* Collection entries
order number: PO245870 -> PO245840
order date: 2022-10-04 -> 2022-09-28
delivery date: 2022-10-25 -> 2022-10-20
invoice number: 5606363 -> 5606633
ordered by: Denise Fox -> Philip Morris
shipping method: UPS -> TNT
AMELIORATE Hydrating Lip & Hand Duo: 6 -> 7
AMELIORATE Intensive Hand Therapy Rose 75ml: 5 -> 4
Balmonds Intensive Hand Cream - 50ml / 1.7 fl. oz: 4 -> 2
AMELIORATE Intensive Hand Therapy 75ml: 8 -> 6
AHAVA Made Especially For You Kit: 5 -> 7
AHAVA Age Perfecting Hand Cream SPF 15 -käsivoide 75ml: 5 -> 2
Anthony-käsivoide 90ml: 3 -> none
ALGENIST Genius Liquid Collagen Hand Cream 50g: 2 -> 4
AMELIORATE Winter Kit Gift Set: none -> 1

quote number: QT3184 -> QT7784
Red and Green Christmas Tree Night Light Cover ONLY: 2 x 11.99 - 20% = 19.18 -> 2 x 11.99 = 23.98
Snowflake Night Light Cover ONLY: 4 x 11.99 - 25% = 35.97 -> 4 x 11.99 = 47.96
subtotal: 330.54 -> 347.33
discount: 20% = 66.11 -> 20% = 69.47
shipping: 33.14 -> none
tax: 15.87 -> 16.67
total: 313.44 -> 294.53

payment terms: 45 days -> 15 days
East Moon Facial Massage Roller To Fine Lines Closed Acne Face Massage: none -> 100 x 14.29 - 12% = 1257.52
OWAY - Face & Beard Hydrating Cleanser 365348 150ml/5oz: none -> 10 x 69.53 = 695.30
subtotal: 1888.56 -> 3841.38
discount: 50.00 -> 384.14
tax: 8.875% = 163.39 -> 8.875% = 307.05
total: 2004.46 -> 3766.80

* DIRECTIONS FOR THIS TASK
Search the records for the word "AHAVA". Copy every line that has it.

* EXERCISE ANSWER
AHAVA Made Especially For You Kit: 5 -> 7
AHAVA Age Perfecting Hand Cream SPF 15 -käsivoide 75ml: 5 -> 2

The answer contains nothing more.